• What this task involves: All lines from the one containing "font-size:19px; font-weight:bold; line-height:22px;" to the end of the material are to be given again exactly; leave out every line before it.

• Material for this task:
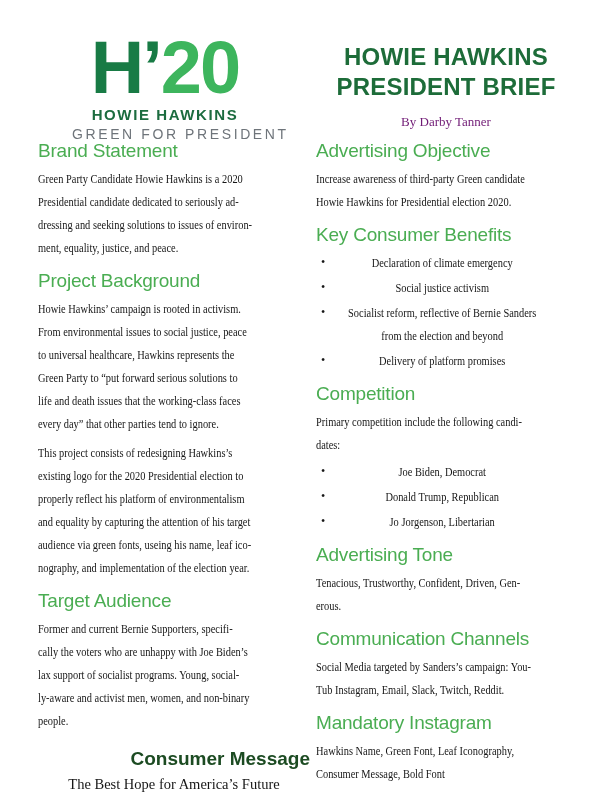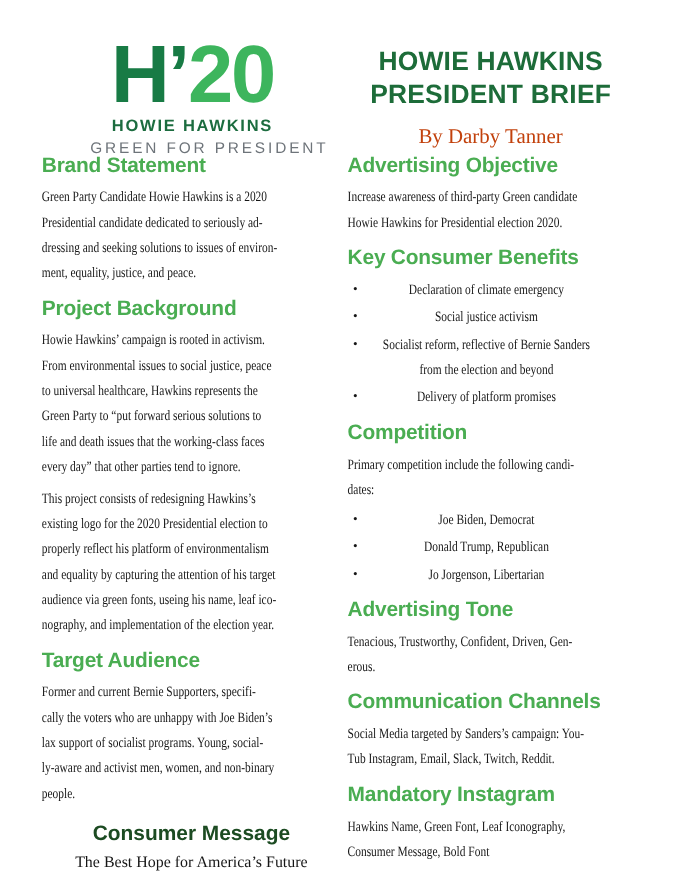--- a/index.html
+++ b/index.html
@@ -15,7 +15,7 @@
 
   
   .logo-block {
-    position:absolute; left:82px; top:34px; width:186px;
+    position:absolute; left:72px; top:34px; width:186px;
     text-align:center;
     font-family:"Liberation Sans", sans-serif;
   }

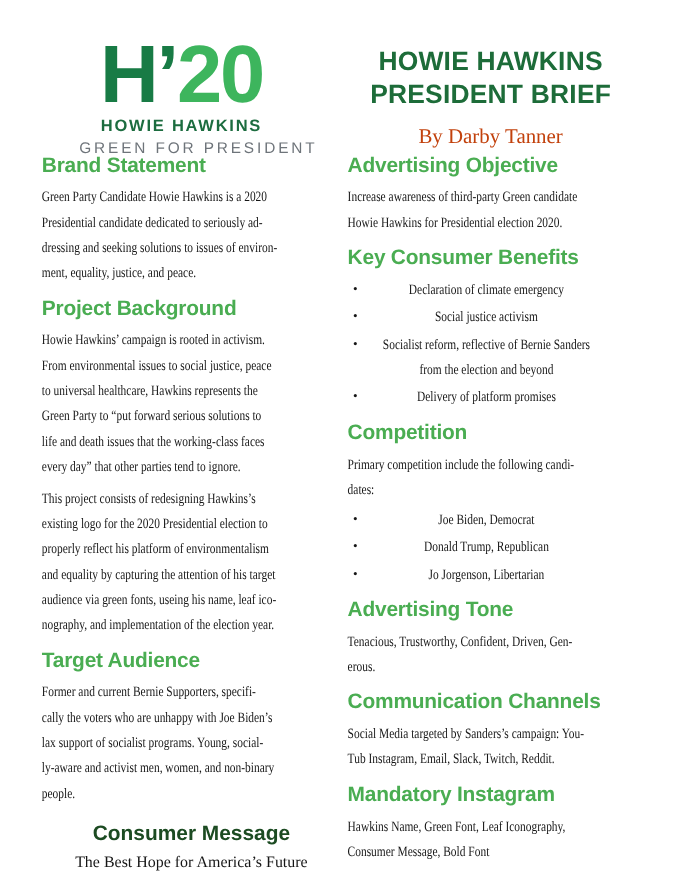--- a/index.html
+++ b/index.html
@@ -47,7 +47,7 @@
   }
   .byline {
     margin-top:12px;
-    font-size:19px; color:#c2410c;
+    font-size:13px; color:#701a75;
   }
 
   

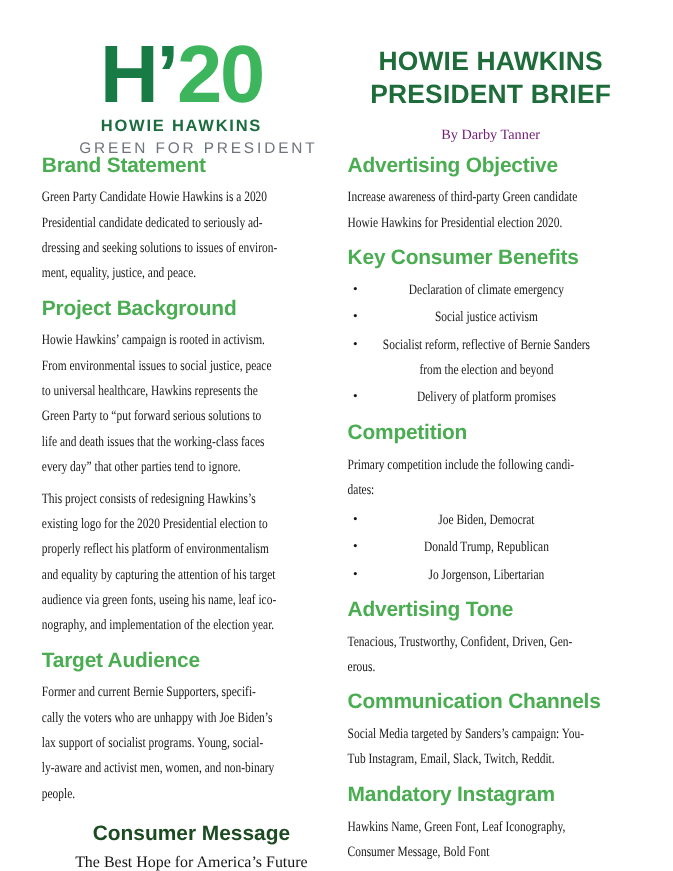--- a/index.html
+++ b/index.html
@@ -61,7 +61,7 @@
   .section { margin-bottom:11px; }
   .sec-heading {
     font-family:"Liberation Sans", sans-serif;
-    font-size:19px; font-weight:bold; line-height:21px;
+    font-size:19px; font-weight:normal; line-height:21px;
     letter-spacing:-0.2px;
     color:#4aad52;
     margin:0 0 6px 0;

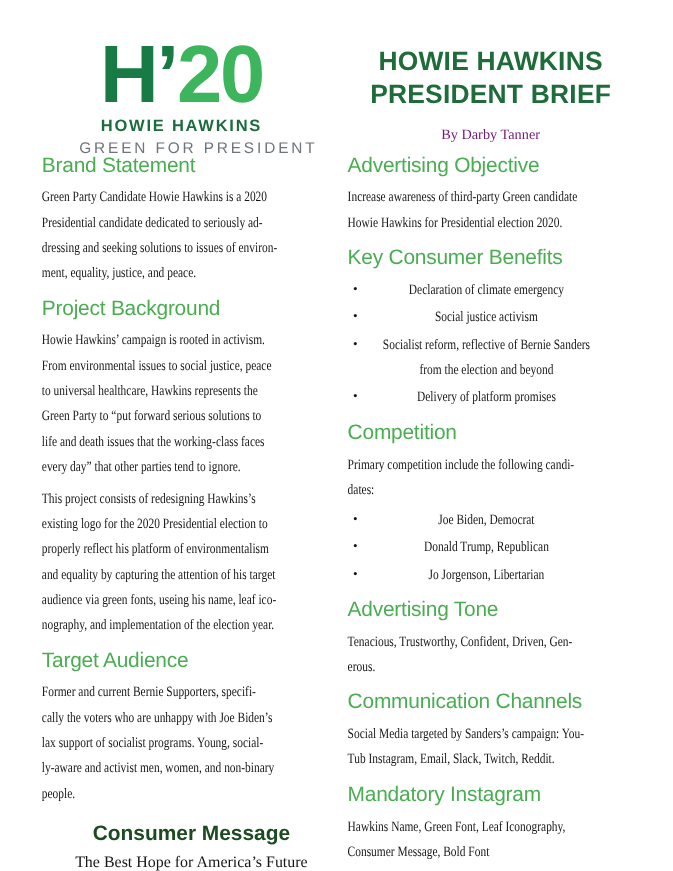--- a/index.html
+++ b/index.html
@@ -84,7 +84,7 @@
   .consumer-heading {
     font-family:"Liberation Sans", sans-serif;
     font-size:19px; font-weight:bold; line-height:22px;
-    color:#1c4b22; margin:0 0 3px 0;
+    color:#1c4b22; margin:0 0 3px 0;text-align:right;
   }
   .consumer-line { font-size:14.5px; line-height:22px; }
 </style>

• Result for this task:
     font-size:19px; font-weight:bold; line-height:22px;
-    color:#1c4b22; margin:0 0 3px 0;
+    color:#1c4b22; margin:0 0 3px 0;text-align:right;
   }
   .consumer-line { font-size:14.5px; line-height:22px; }
 </style>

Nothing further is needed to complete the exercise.